Docker Tag: redash/redash:10.0.0.b50363

See CHANGELOG for the full release notes.

How to Upgrade

Complete upgrade instructions for those coming from V8 -> V10 appear below.

---

Note: V10 is the first non-beta Redash release since V8. So we expect most users upgrading to V10 are coming from V8. The upgrade from V8->V10 is like any other, but since RQ replaced Celery in this version there are a couple extra modifications that need to be done in your docker-compose.yml.

If you already run the V9-beta release you already made these changes. You can use the standard upgrade instructions instead.

---

These steps are performed on the server that runs Docker.

1. Make sure to backup your data. You only need to backup Redash’s PostgreSQL database (the database Redash stores metadata in, not the ones you might be querying) as the data in Redis is transient. Note: If you just deployed a Redash V8 AMI and have not used it, you can skip this step.
2. cd /opt/redash
3. Update opt/redash/docker-compose.yml to reference the docker image you want to upgrade to: redash/redash:10.0.0.b50363

4. Under services.scheduler.environment omit QUEUES and WORKERS_COUNT and omit environment altogether if it is empty.

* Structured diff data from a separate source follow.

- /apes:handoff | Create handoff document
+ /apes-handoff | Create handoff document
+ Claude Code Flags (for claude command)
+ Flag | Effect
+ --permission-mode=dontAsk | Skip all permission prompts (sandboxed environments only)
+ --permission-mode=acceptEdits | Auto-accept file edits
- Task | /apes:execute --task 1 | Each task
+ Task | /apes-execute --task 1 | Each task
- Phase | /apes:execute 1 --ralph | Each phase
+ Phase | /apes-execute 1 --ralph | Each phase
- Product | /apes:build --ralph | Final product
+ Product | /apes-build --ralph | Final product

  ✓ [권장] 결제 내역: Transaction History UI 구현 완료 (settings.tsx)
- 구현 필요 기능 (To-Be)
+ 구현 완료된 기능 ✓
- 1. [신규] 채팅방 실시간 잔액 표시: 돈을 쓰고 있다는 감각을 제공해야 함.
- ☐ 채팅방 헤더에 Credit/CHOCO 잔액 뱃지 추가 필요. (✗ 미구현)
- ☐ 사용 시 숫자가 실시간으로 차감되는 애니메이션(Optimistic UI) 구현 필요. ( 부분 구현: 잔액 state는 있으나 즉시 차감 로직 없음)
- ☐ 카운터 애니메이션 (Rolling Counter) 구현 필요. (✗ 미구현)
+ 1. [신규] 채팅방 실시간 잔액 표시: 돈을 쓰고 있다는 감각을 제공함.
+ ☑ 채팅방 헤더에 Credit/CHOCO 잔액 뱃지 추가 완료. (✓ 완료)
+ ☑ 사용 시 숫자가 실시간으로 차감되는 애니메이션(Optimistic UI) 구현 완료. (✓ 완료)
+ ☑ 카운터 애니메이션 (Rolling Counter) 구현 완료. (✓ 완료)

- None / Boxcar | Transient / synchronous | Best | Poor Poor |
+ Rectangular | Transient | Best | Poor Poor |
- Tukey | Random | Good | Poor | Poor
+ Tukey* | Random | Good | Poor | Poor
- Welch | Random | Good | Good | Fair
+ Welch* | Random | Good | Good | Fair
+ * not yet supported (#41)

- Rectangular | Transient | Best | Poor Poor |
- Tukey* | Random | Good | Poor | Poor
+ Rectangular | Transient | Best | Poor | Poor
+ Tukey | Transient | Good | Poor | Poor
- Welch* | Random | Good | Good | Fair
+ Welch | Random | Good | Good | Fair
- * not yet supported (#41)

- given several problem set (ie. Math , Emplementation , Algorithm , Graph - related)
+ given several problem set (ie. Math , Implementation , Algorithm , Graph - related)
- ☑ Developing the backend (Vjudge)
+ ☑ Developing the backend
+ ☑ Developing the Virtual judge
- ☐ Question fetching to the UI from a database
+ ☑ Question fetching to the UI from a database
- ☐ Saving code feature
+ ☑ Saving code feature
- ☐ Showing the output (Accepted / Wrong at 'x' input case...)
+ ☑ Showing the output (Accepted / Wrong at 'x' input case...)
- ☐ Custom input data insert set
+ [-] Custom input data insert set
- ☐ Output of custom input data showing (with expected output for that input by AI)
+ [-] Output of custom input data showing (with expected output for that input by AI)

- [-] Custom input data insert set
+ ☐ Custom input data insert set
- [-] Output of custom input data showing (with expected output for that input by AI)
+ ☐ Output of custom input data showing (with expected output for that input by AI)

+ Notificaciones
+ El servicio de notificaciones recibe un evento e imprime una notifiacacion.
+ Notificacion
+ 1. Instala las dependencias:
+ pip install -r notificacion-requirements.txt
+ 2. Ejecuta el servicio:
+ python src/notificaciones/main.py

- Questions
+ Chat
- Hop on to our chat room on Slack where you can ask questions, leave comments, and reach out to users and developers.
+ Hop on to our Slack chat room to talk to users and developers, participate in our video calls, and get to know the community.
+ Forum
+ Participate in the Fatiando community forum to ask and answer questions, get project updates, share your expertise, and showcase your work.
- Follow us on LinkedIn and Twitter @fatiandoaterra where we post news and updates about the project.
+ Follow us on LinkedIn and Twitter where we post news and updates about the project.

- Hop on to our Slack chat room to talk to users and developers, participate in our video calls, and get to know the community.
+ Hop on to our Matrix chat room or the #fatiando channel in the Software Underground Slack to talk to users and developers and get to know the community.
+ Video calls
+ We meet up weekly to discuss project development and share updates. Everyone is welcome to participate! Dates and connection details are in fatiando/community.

5. Under services, add a new service for general RQ jobs:

worker:
  <<: *redash-service
  command: worker
  environment:
    QUEUES: "periodic emails default"
    WORKERS_COUNT: 1

6. Stop Redash services: docker-compose stop server scheduler scheduled_worker adhoc_worker (you might need to list additional services if you defined them in your docker-compose.yml previously)
7. Force a recreation of your containers with docker-compose up --force-recreate --build
8. Run the necessary migrations with docker-compose run --rm server manage db upgrade
9. Restart the containers docker-compose up -d

Dashboard URL Changes

Dashboard URLs now include the dashboard id and slug.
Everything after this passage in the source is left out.